## Input data
== Segment start ==

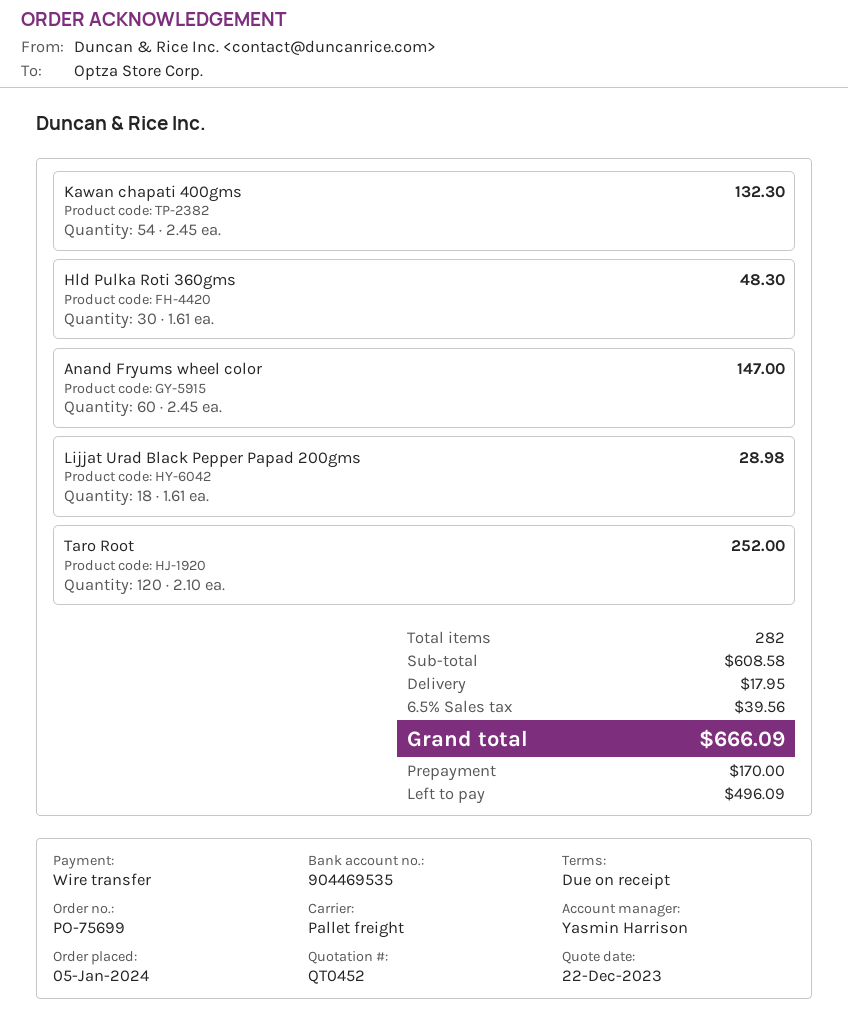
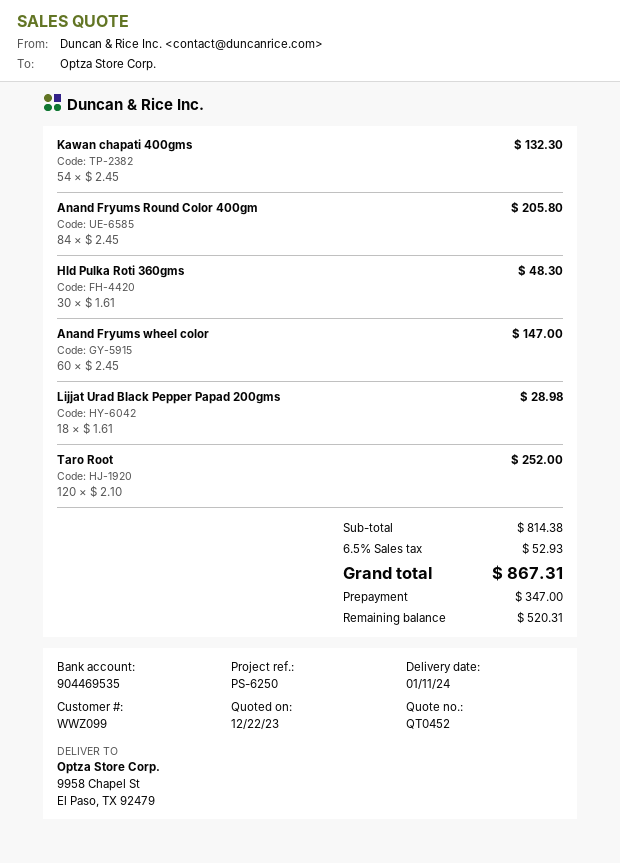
Anand Fryums Round Color 400gm: none -> 84 x 2.45 = 205.80
subtotal: 608.58 -> 814.38
shipping: 17.95 -> none
tax: 6.5% = 39.56 -> 6.5% = 52.93
total: 666.09 -> 867.31
deposit: 170.00 -> 347.00
balance: 496.09 -> 520.31

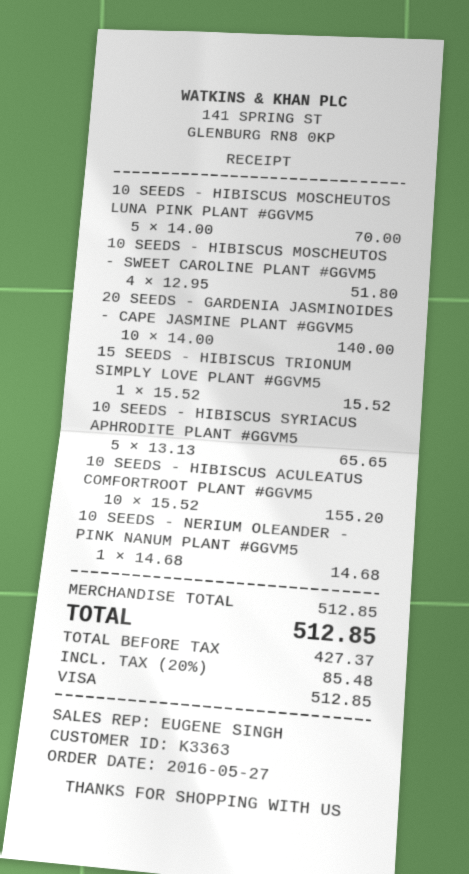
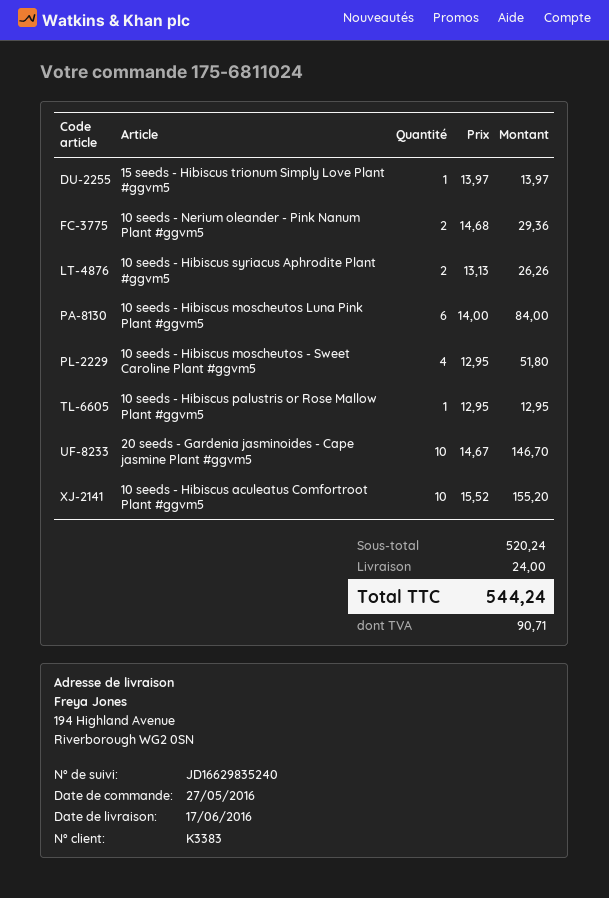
customer number: K3363 -> K3383
10 SEEDS - HIBISCUS MOSCHEUTOS LUNA PINK PLANT #GGVM5: 5 x 14.00 = 70.00 -> 6 x 14.00 = 84.00
20 SEEDS - GARDENIA JASMINOIDES - CAPE JASMINE PLANT #GGVM5: 10 x 14.00 = 140.00 -> 10 x 14.67 = 146.70
15 SEEDS - HIBISCUS TRIONUM SIMPLY LOVE PLANT #GGVM5: 1 x 15.52 = 15.52 -> 1 x 13.97 = 13.97
10 SEEDS - HIBISCUS SYRIACUS APHRODITE PLANT #GGVM5: 5 x 13.13 = 65.65 -> 2 x 13.13 = 26.26
10 SEEDS - NERIUM OLEANDER - PINK NANUM PLANT #GGVM5: 1 x 14.68 = 14.68 -> 2 x 14.68 = 29.36
10 seeds - Hibiscus palustris or Rose Mallow Plant #ggvm5: none -> 1 x 12.95 = 12.95
subtotal: 512.85 -> 520.24
shipping: none -> 24.00
tax: 85.48 -> 90.71
total: 512.85 -> 544.24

== Segment end ==

## Description of the task
Your copy should match every record exactly and contain no pictures.

## Reply
Anand Fryums Round Color 400gm: none -> 84 x 2.45 = 205.80
subtotal: 608.58 -> 814.38
shipping: 17.95 -> none
tax: 6.5% = 39.56 -> 6.5% = 52.93
total: 666.09 -> 867.31
deposit: 170.00 -> 347.00
balance: 496.09 -> 520.31

customer number: K3363 -> K3383
10 SEEDS - HIBISCUS MOSCHEUTOS LUNA PINK PLANT #GGVM5: 5 x 14.00 = 70.00 -> 6 x 14.00 = 84.00
20 SEEDS - GARDENIA JASMINOIDES - CAPE JASMINE PLANT #GGVM5: 10 x 14.00 = 140.00 -> 10 x 14.67 = 146.70
15 SEEDS - HIBISCUS TRIONUM SIMPLY LOVE PLANT #GGVM5: 1 x 15.52 = 15.52 -> 1 x 13.97 = 13.97
10 SEEDS - HIBISCUS SYRIACUS APHRODITE PLANT #GGVM5: 5 x 13.13 = 65.65 -> 2 x 13.13 = 26.26
10 SEEDS - NERIUM OLEANDER - PINK NANUM PLANT #GGVM5: 1 x 14.68 = 14.68 -> 2 x 14.68 = 29.36
10 seeds - Hibiscus palustris or Rose Mallow Plant #ggvm5: none -> 1 x 12.95 = 12.95
subtotal: 512.85 -> 520.24
shipping: none -> 24.00
tax: 85.48 -> 90.71
total: 512.85 -> 544.24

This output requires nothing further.